═══ Material shown ═══

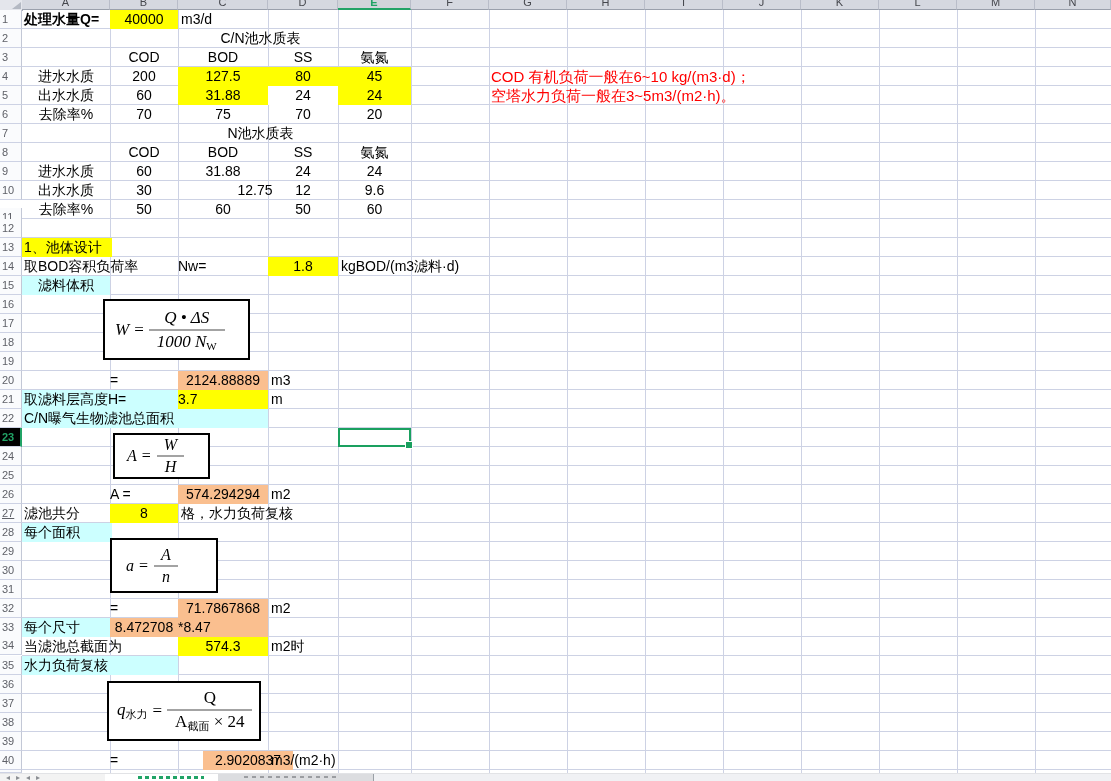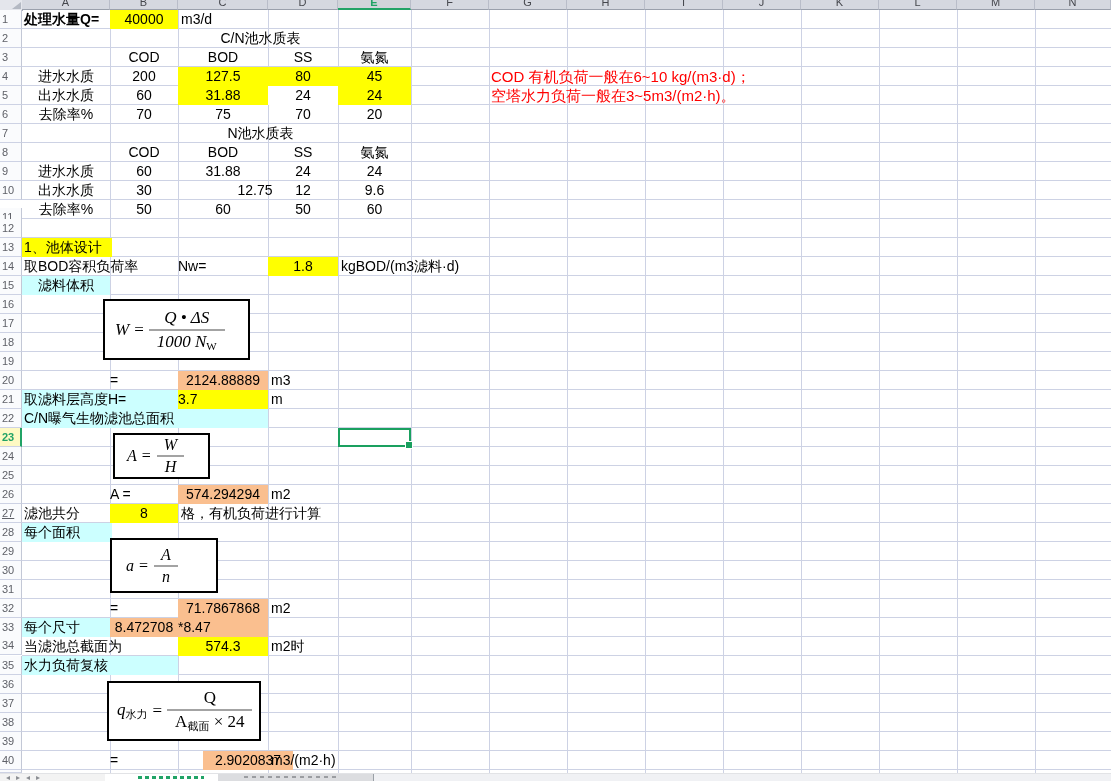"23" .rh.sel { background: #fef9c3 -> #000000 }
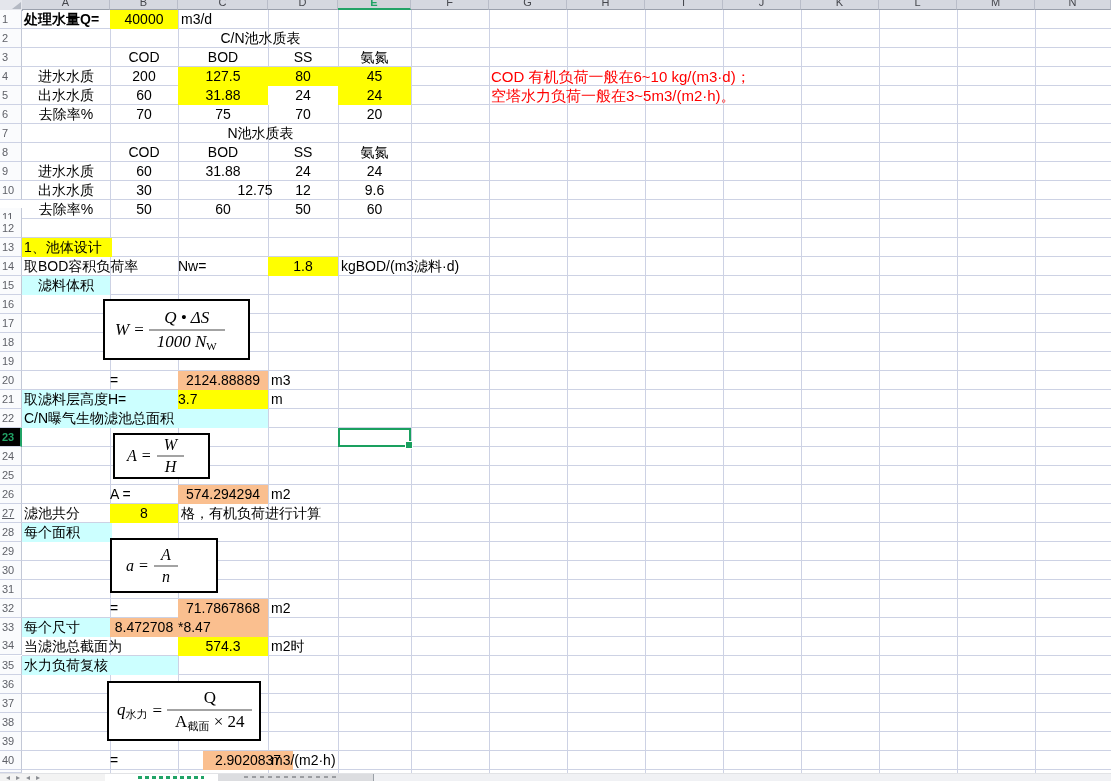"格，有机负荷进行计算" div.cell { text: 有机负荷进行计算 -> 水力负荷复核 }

═══
═══ Material shown ═══

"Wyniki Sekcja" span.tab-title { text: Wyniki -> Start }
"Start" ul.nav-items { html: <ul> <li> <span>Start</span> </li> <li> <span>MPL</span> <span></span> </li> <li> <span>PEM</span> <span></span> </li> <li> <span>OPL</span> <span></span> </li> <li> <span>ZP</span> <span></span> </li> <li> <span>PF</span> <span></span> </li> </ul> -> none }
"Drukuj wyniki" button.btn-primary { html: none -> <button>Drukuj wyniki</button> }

═══
═══ Material shown ═══

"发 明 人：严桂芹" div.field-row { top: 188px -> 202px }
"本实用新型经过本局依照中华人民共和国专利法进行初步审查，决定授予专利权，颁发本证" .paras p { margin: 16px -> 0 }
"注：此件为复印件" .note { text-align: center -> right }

═══

**Try it**
Retype only the lines above between the line with "text: Wyniki ->" and the line with "html: none ->", counting those two lines as well, and keep every character as it is.

**Exercise answer**
"Wyniki Sekcja" span.tab-title { text: Wyniki -> Start }
"Start" ul.nav-items { html: <ul> <li> <span>Start</span> </li> <li> <span>MPL</span> <span></span> </li> <li> <span>PEM</span> <span></span> </li> <li> <span>OPL</span> <span></span> </li> <li> <span>ZP</span> <span></span> </li> <li> <span>PF</span> <span></span> </li> </ul> -> none }
"Drukuj wyniki" button.btn-primary { html: none -> <button>Drukuj wyniki</button> }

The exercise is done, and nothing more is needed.